*** Block opens ***
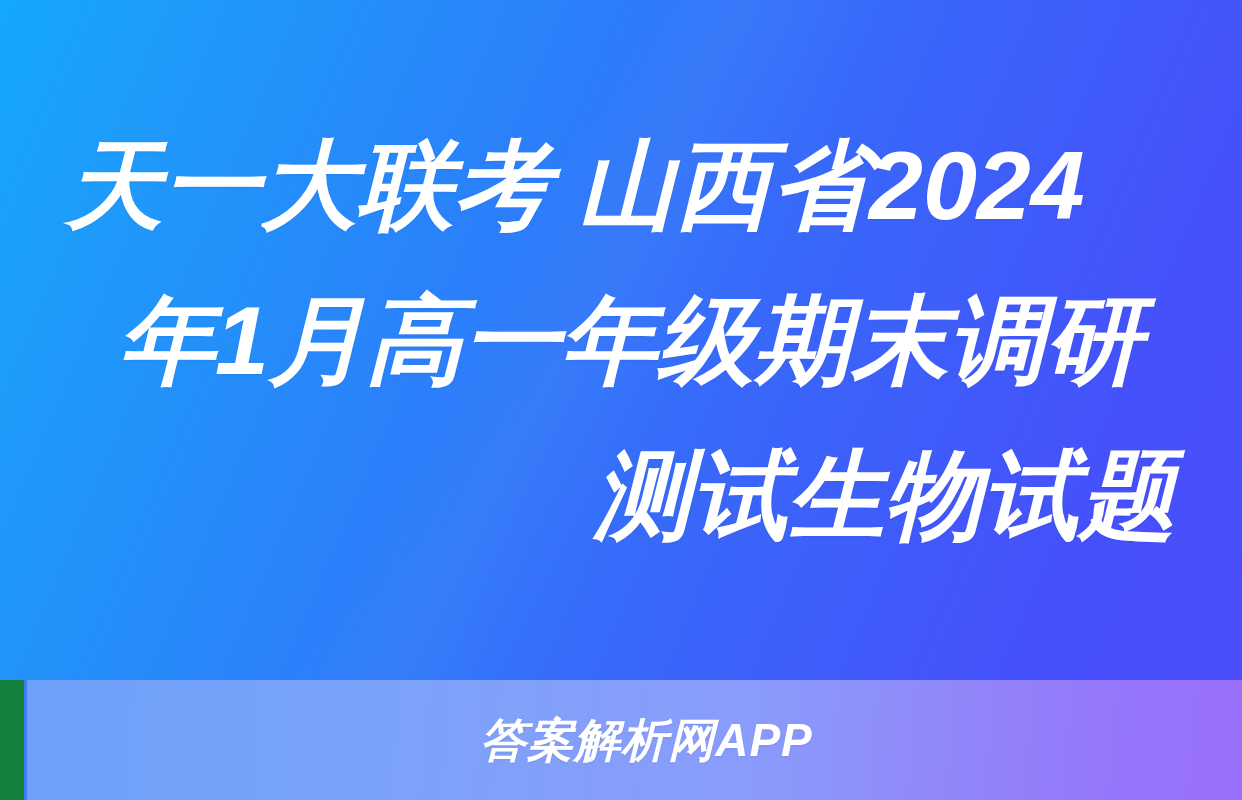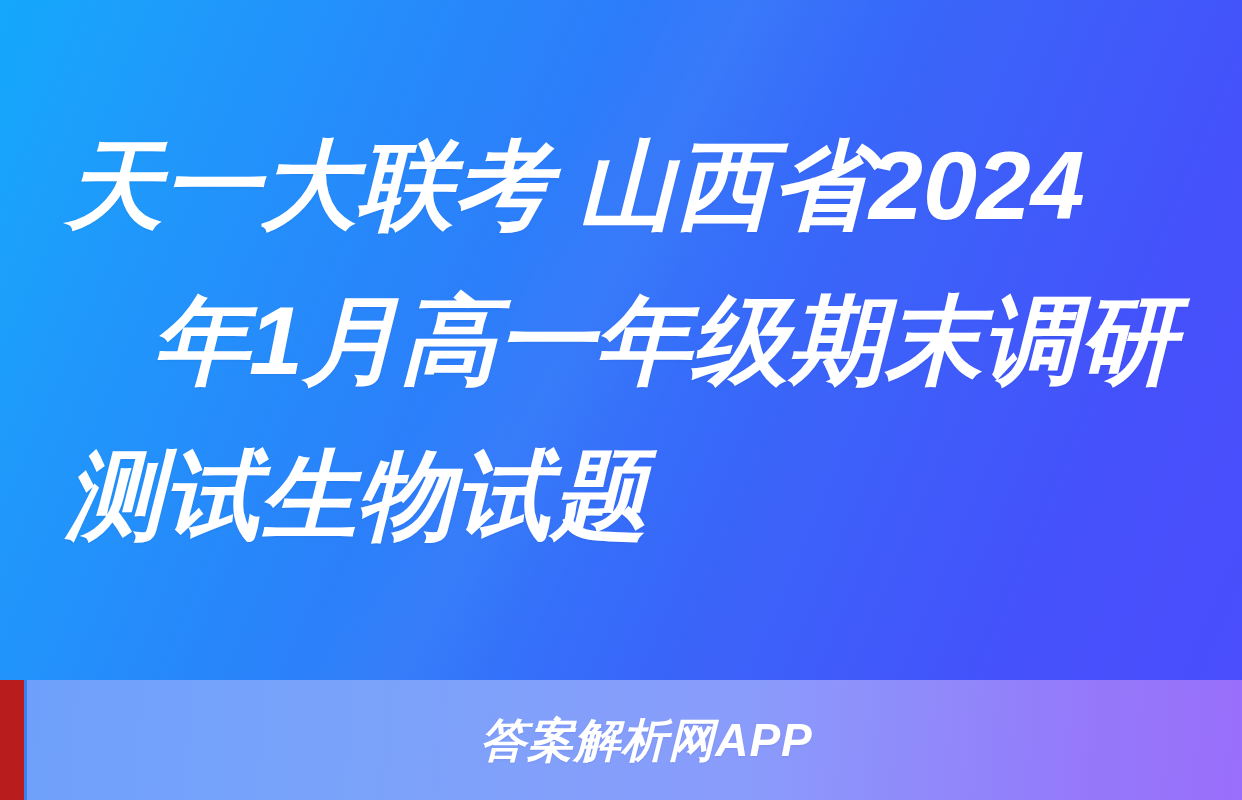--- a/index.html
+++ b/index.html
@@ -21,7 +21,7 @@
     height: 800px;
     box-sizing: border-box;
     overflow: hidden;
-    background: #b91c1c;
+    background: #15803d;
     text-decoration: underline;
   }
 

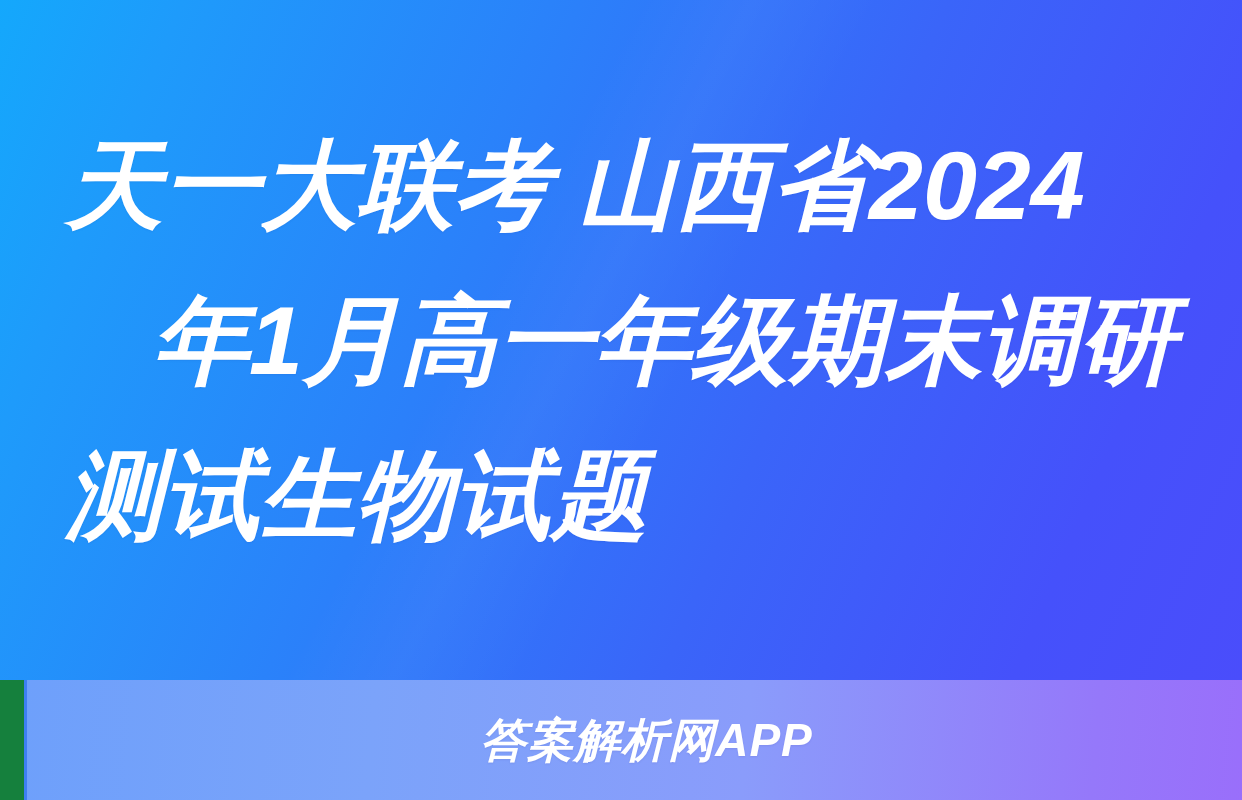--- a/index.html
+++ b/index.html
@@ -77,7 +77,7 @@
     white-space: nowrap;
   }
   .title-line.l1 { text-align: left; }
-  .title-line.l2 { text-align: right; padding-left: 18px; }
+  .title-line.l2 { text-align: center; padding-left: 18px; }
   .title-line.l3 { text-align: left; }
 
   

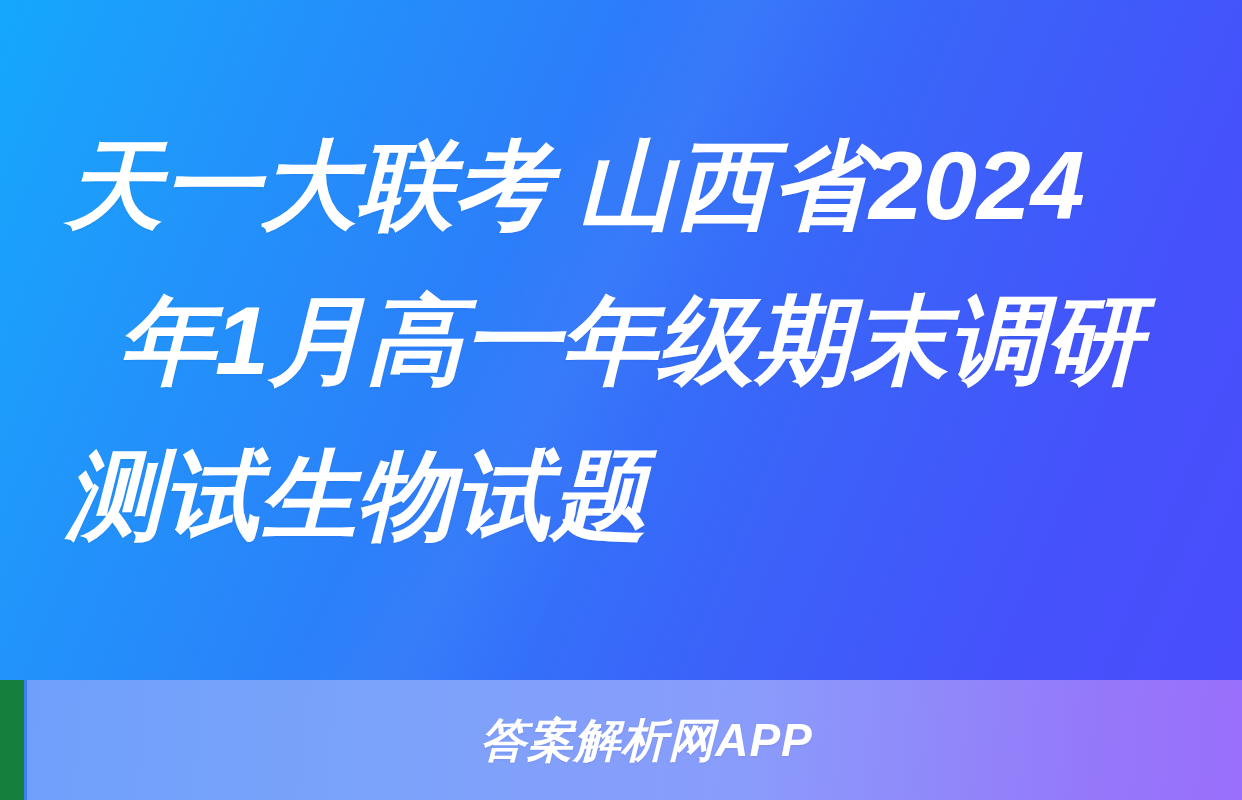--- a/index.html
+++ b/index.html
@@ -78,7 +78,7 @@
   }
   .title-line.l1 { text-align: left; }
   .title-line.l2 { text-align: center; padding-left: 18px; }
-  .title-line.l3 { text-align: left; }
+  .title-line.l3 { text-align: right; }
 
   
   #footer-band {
*** Block closes ***
ACTIVITY | Every line from the one with "box-sizing: border-box;" through the end of the records above belongs in the answer, copied exactly; no picture does.

EXERCISE SOLUTION |
     box-sizing: border-box;
     overflow: hidden;
-    background: #b91c1c;
+    background: #15803d;
     text-decoration: underline;
   }
 

--- a/index.html
+++ b/index.html
@@ -77,7 +77,7 @@
     white-space: nowrap;
   }
   .title-line.l1 { text-align: left; }
-  .title-line.l2 { text-align: right; padding-left: 18px; }
+  .title-line.l2 { text-align: center; padding-left: 18px; }
   .title-line.l3 { text-align: left; }
 
   

--- a/index.html
+++ b/index.html
@@ -78,7 +78,7 @@
   }
   .title-line.l1 { text-align: left; }
   .title-line.l2 { text-align: center; padding-left: 18px; }
-  .title-line.l3 { text-align: left; }
+  .title-line.l3 { text-align: right; }
 
   
   #footer-band {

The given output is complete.